The 17,000 kilometer long fiber optic cable — which has been named the Africa Coast to Europe (ACE) submarine cable — will be operational in the first half of 2012 and connect 23 countries, either directly in the case of coastal countries or indirectly for inland countries, key consortium member France Télécom said on Tuesday.
The cost for building the ACE cable will be about $US 700 million, according to France Télécom.
When the cable becomes operational, it will be the first time several of these countries, including Mauritania, Gambia, Guinea, Sierra
Leone and Liberia, will get Internet access via an optical cable. Today, they have to rely on satellite access, according to a spokesman at Alcatel-Lucent, which has been awarded the task of building ACE.
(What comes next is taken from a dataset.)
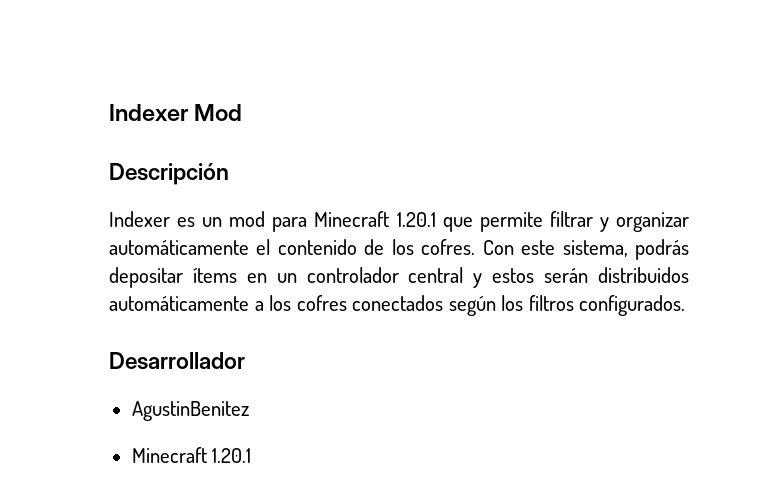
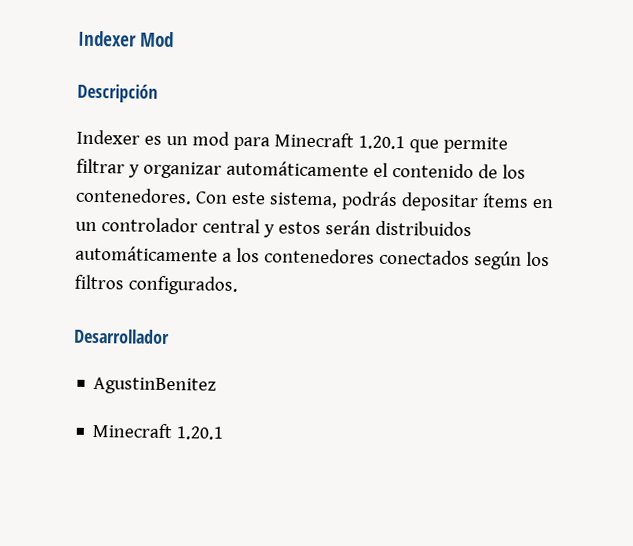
- Indexer es un mod para Minecraft 1.20.1 que permite filtrar y organizar automáticamente el contenido de los cofres.
+ Indexer es un mod para Minecraft 1.20.1 que permite filtrar y organizar automáticamente el contenido de los contenedores.
- Con este sistema, podrás depositar ítems en un controlador central y estos serán distribuidos automáticamente a los cofres conectados según los filtros configurados.
+ Con este sistema, podrás depositar ítems en un controlador central y estos serán distribuidos automáticamente a los contenedores conectados según los filtros configurados.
The cable will be based on DWDM (Dense Wavelength-Division Multiplexing) technology, which sends multiple channels of data over one fiber using different different wavelengths of light. ACE will be able to carry up to 5.12T bps (bits per second) over two fiber pairs using current technology, according to Alcatel-Lucent.
Since plans to build the cable was first announced in December 2008, the ACE project has grown and as a consequence been delayed. The original length was 12,000 kilometers and the cable was supposed to be done by 2011.
In July, a study of of the sea floor will commence and the manufacturing of the cable will also start, according to a spokesman at France Télécom.